A common response to yesterday's article was "I get it, compact cameras are dead." Some of you asserted that they've long been dead. No, I wrote "sick" not "dead." Now, certainly if you get really sick and do nothing about it you can die, and that might be the fate of the compact camera if things stand as they are.

However, that's not how I see it. Consider this: more people are taking more photos than ever before. The cameras with which they're doing so are low in performance and basic in features. I outlined the proper marketing response in the dad/son quotes (next article). There's actually a larger opportunity to up sell into a decent camera now than there ever was before, because we have more people using cameras (smartphones) and eventually hitting the limits of them. 

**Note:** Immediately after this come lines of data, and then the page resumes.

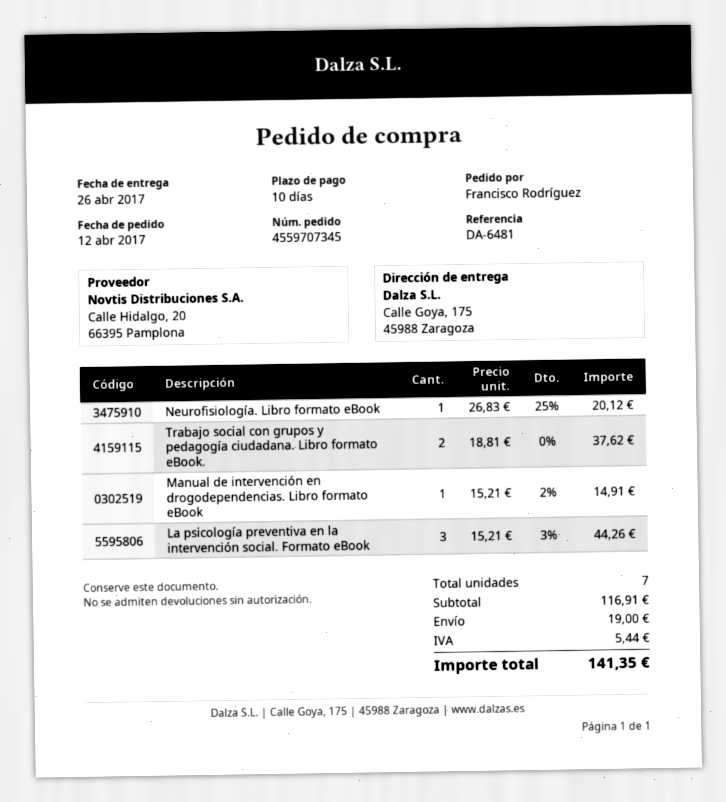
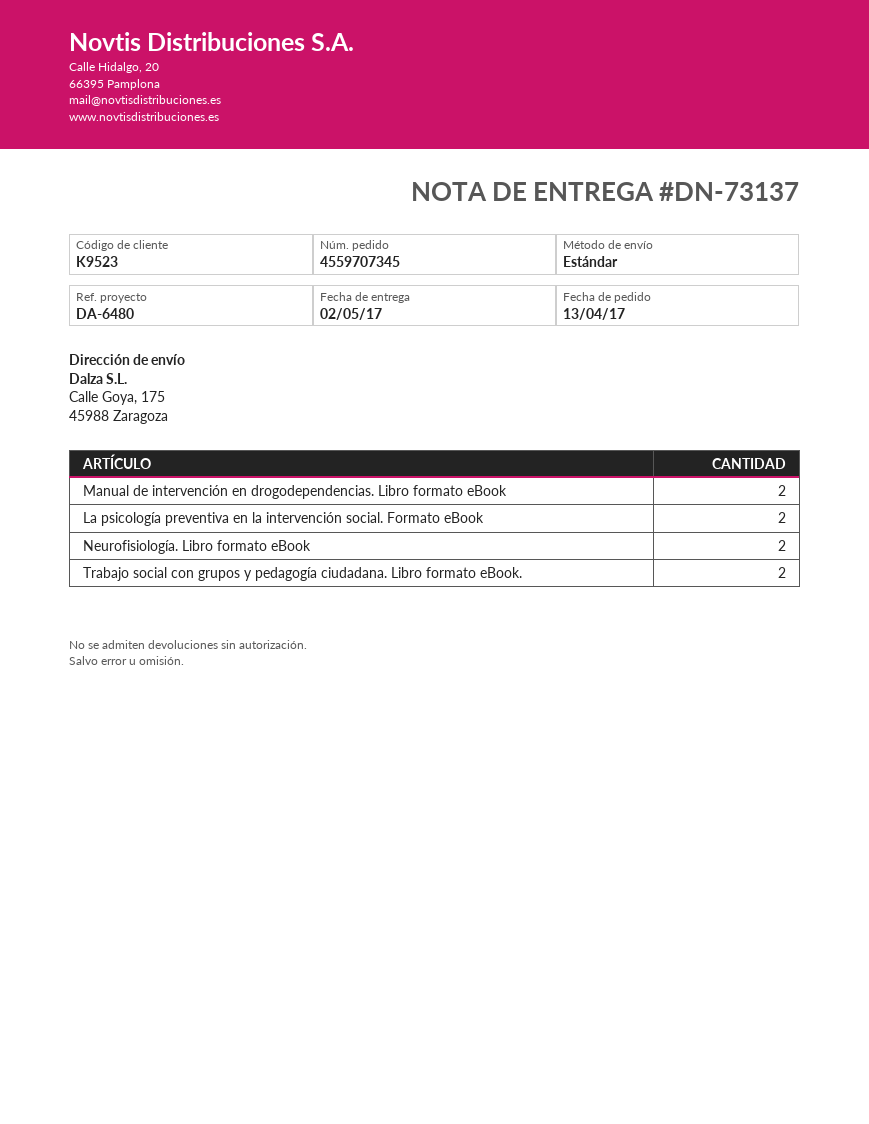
order date: 2017-04-12 -> 2017-04-13
delivery date: 2017-04-26 -> 2017-05-02
reference: DA-6481 -> DA-6480
Neurofisiología. Libro formato eBook: 1 -> 2
Manual de intervención en drogodependencias. Libro formato eBook: 1 -> 2
La psicología preventiva en la intervención social. Formato eBook: 3 -> 2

The problem is as I described quite some time ago: camera makers still don't understand workflow or what users actually want. They made this same mistake back at the end of the film era, when "instant" and "disposable" ate their lunch. Workflow changed, the camera makers didn't. Now we're seeing the same thing again: smartphones changed the workflow, and again the cameras really aren't changing fast enough or correctly. This whole "put an app on the mobile device and pipe some WiFi to get the images over" isn't being done right to start with, but that response isn't exactly the answer users seek, either. Not to mention that almost none of the camera makers have got it working without adding to workflow. 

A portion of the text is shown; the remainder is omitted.